I find that I usually prefer the tempo of a piece as it was on the recording from which I first listened to the piece, which suggests to me that it’s not as much about the inherent nature of the piece as the composer thinks. Of course there are surely reasonable limits to this. I can understand the composer’s (or playwright’s, etc) impulse to want to control the variables of performance, but I think it’s usually a mistake to take such a proprietary attitude. Once it’s on the page, I say let it go! It’s not yours in some sense. It also shows confidence in the piece. Philip Glass seems to have a pretty hands-off approach to his compositions, which I’ve always respected.

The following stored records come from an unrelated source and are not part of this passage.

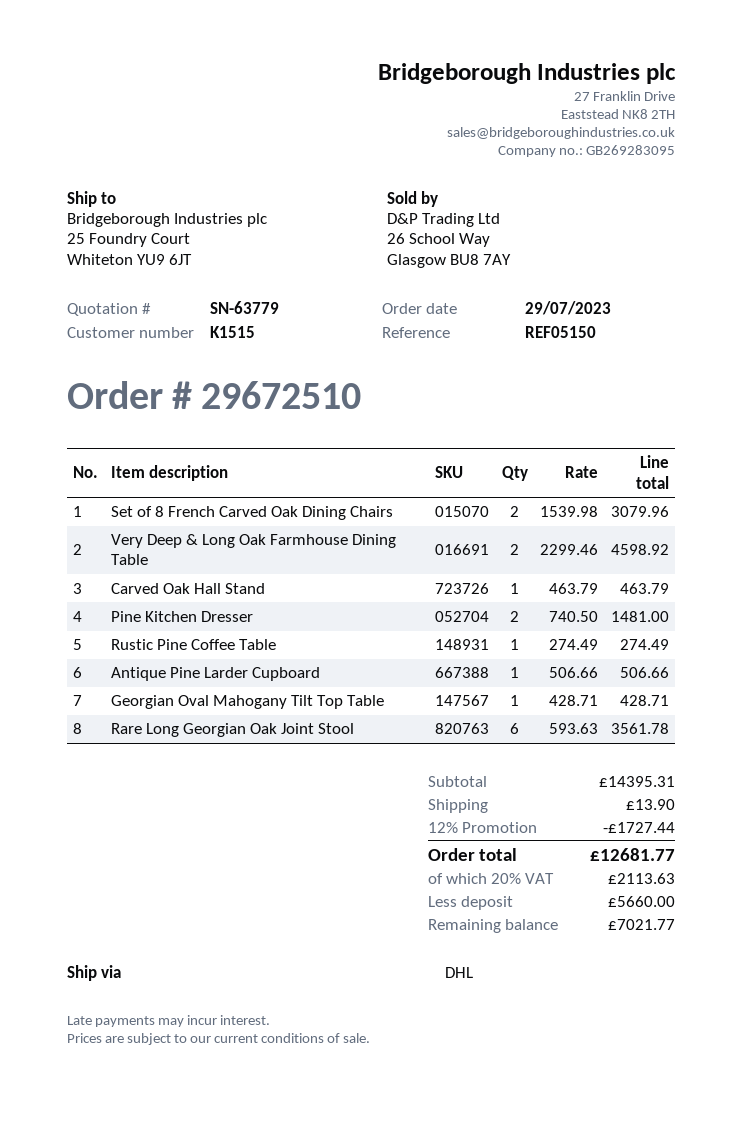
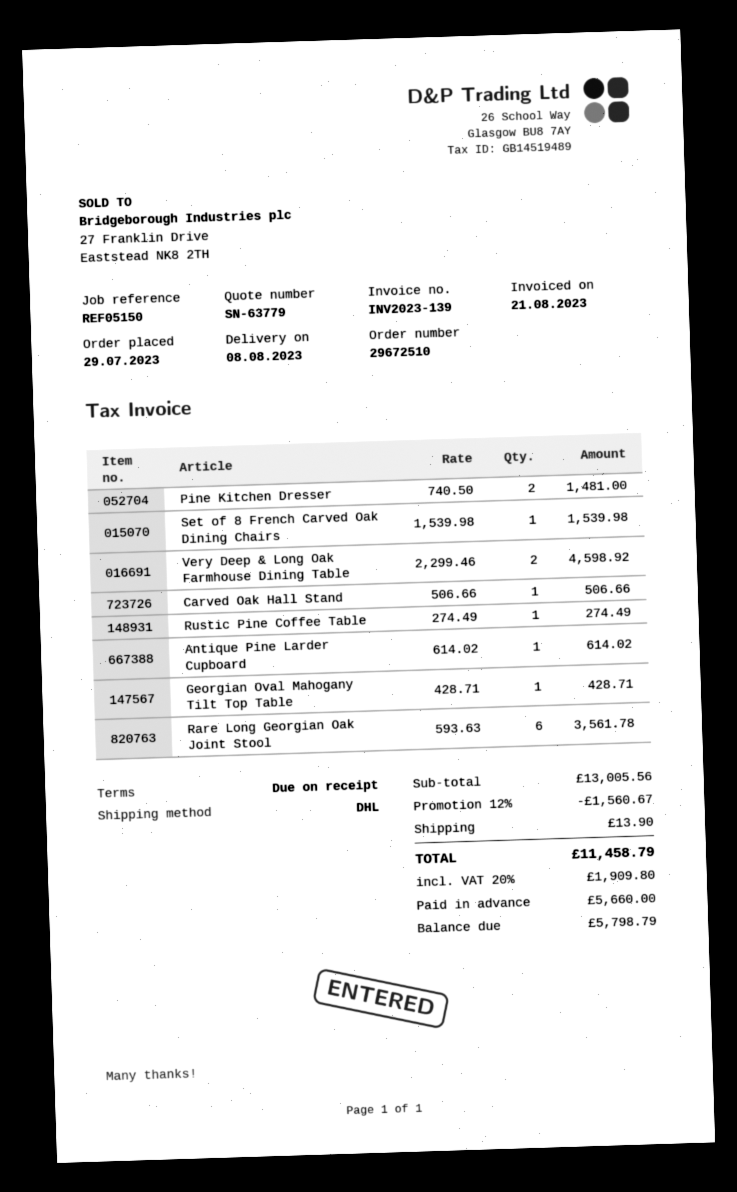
Set of 8 French Carved Oak Dining Chairs: 2 x 1539.98 = 3079.96 -> 1 x 1539.98 = 1539.98
Carved Oak Hall Stand: 1 x 463.79 = 463.79 -> 1 x 506.66 = 506.66
Antique Pine Larder Cupboard: 1 x 506.66 = 506.66 -> 1 x 614.02 = 614.02
subtotal: 14395.31 -> 13005.56
discount: 12% = 1727.44 -> 12% = 1560.67
tax: 20% = 2113.63 -> 20% = 1909.80
total: 12681.77 -> 11458.79
balance: 7021.77 -> 5798.79

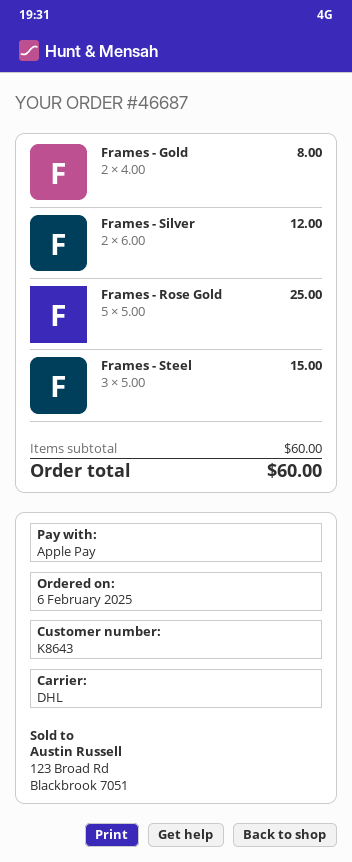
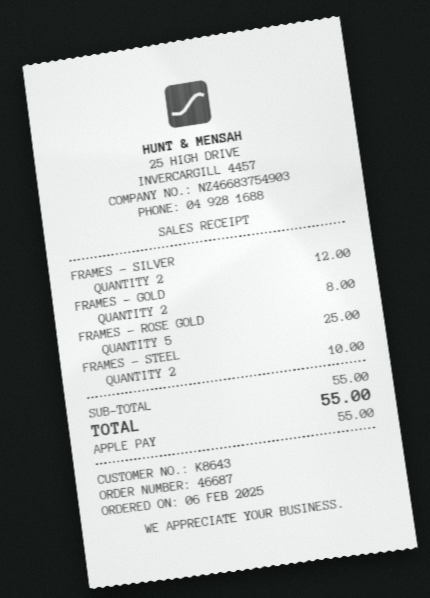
Frames - Steel: 3 for 15.00 -> 2 for 10.00
subtotal: 60.00 -> 55.00
total: 60.00 -> 55.00

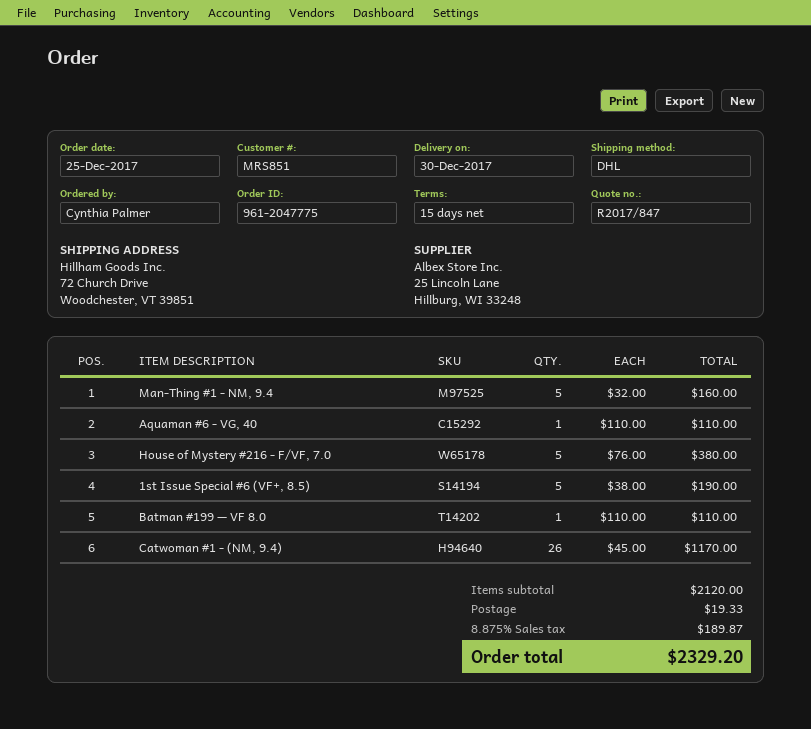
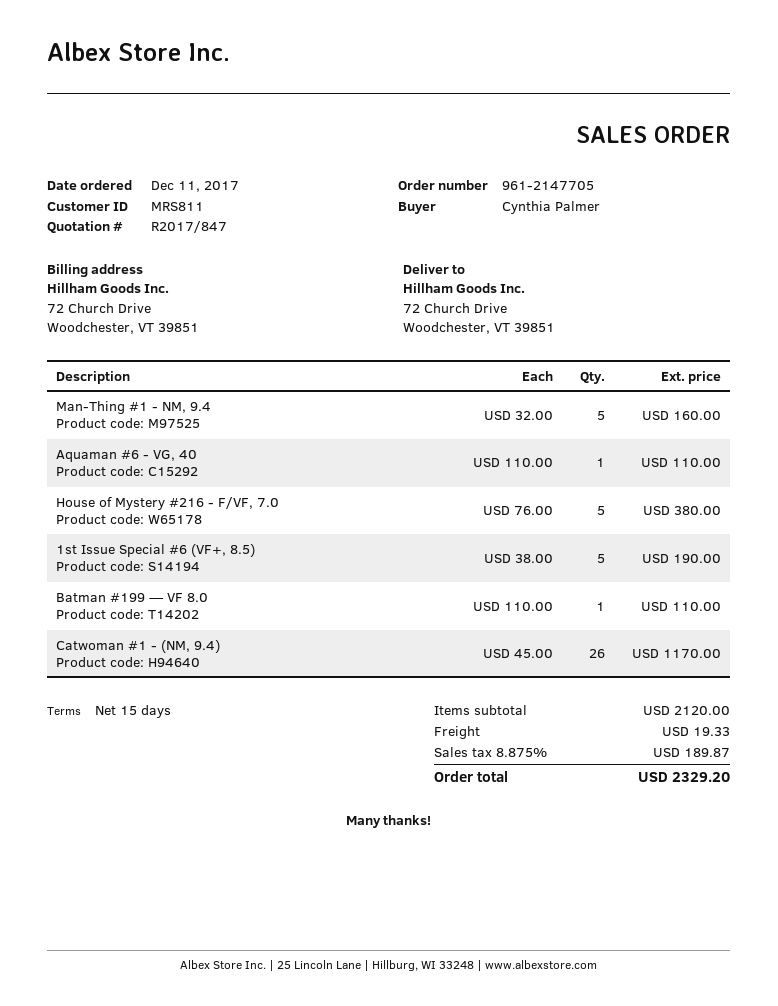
order number: 961-2047775 -> 961-2147705
order date: 2017-12-25 -> 2017-12-11
customer number: MRS851 -> MRS811

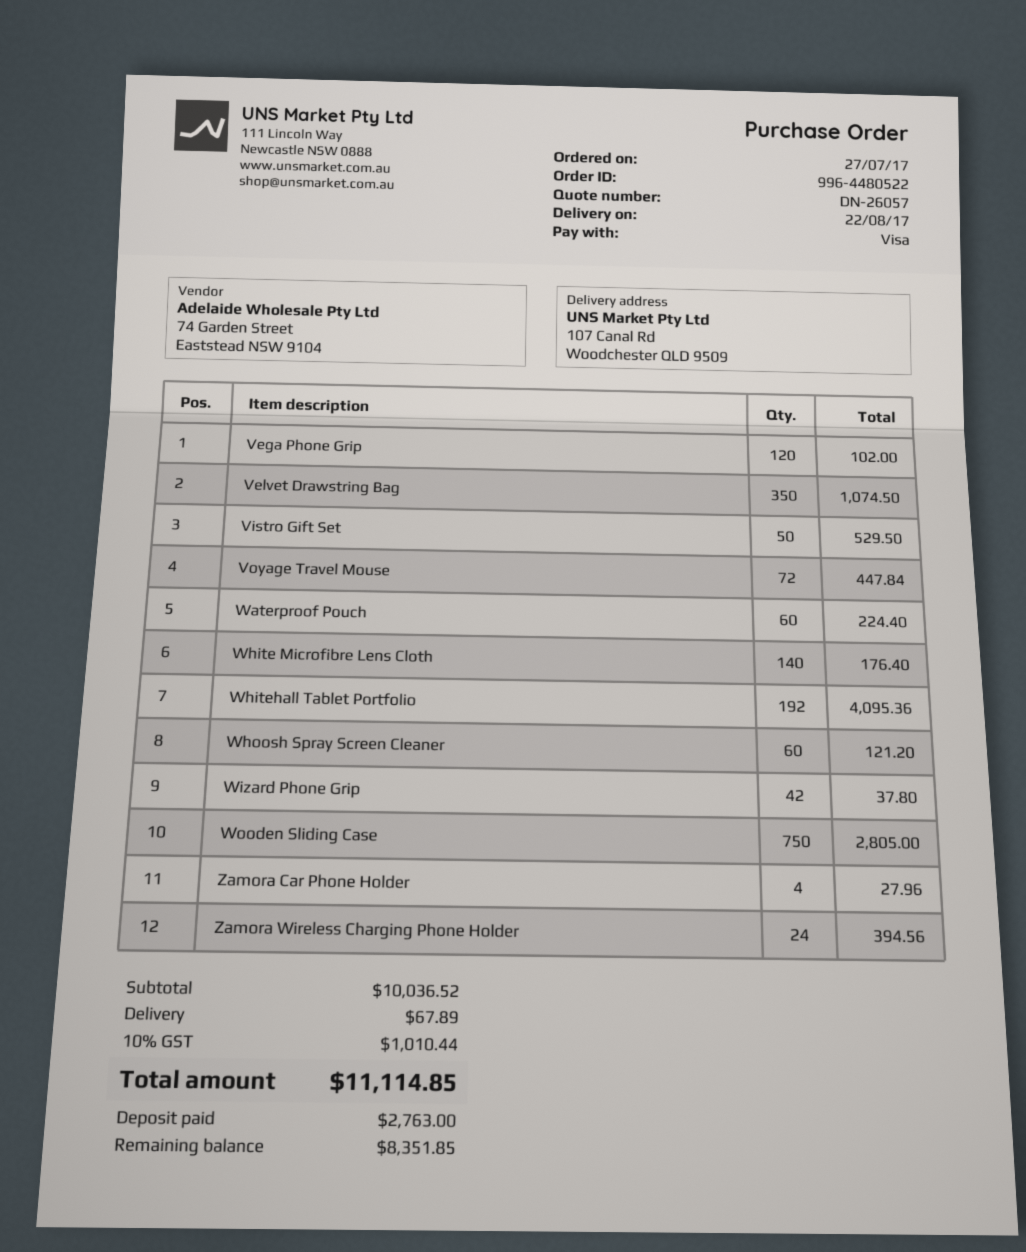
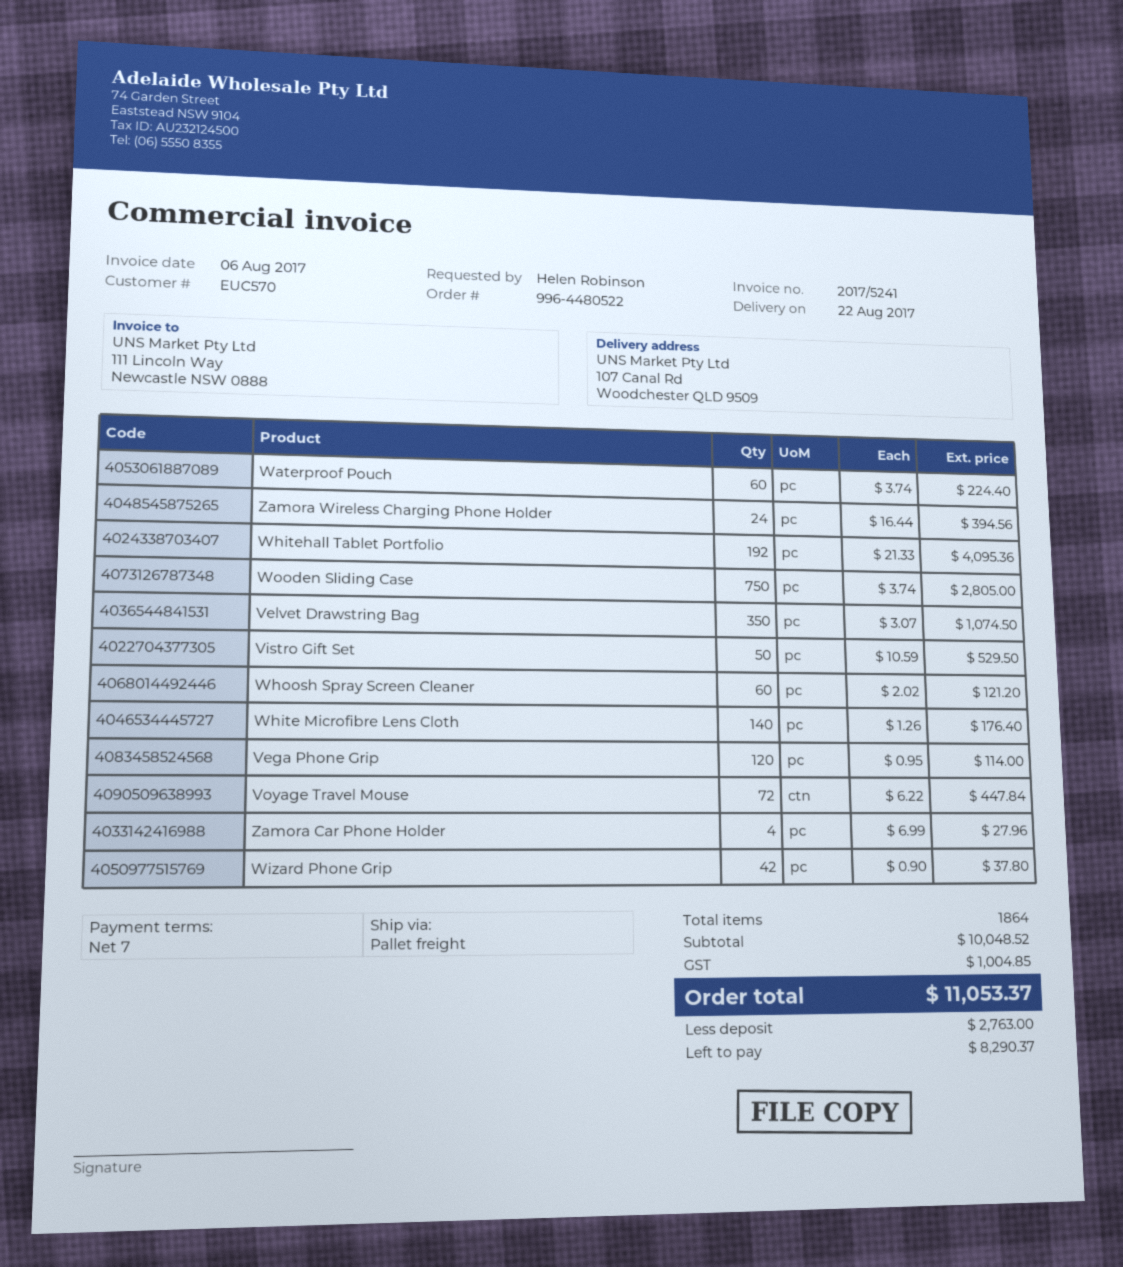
Vega Phone Grip: 120 for 102.00 -> 120 for 114.00
subtotal: 10036.52 -> 10048.52
shipping: 67.89 -> none
tax: 1010.44 -> 1004.85
total: 11114.85 -> 11053.37
balance: 8351.85 -> 8290.37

On the other hand, Boulez seems to place the composer’s authority above all else, with sometimes absurd results, to my mind. For example, he has said he would never perform the Mahler 10th as completed by Cooke or anyone else—it’s not what Mahler composed. But for most anyone who has heard a completed version of the Mahler 10th, that surely is patently ridiculous. It’s gorgeous music whether the composer sanctioned it or not, and that’s all that matters.

May 15, 2010

When it comes to the Adagios of Beethoven's late quartets, the music can always be longer, and so the tempo always slower...

May 15, 2010

We all know that music notation is an imperfect and imprecise system. Each composer can only strive to represent something unrepresentable, and each performer can only strive to learn something unlearnable, on the printed page.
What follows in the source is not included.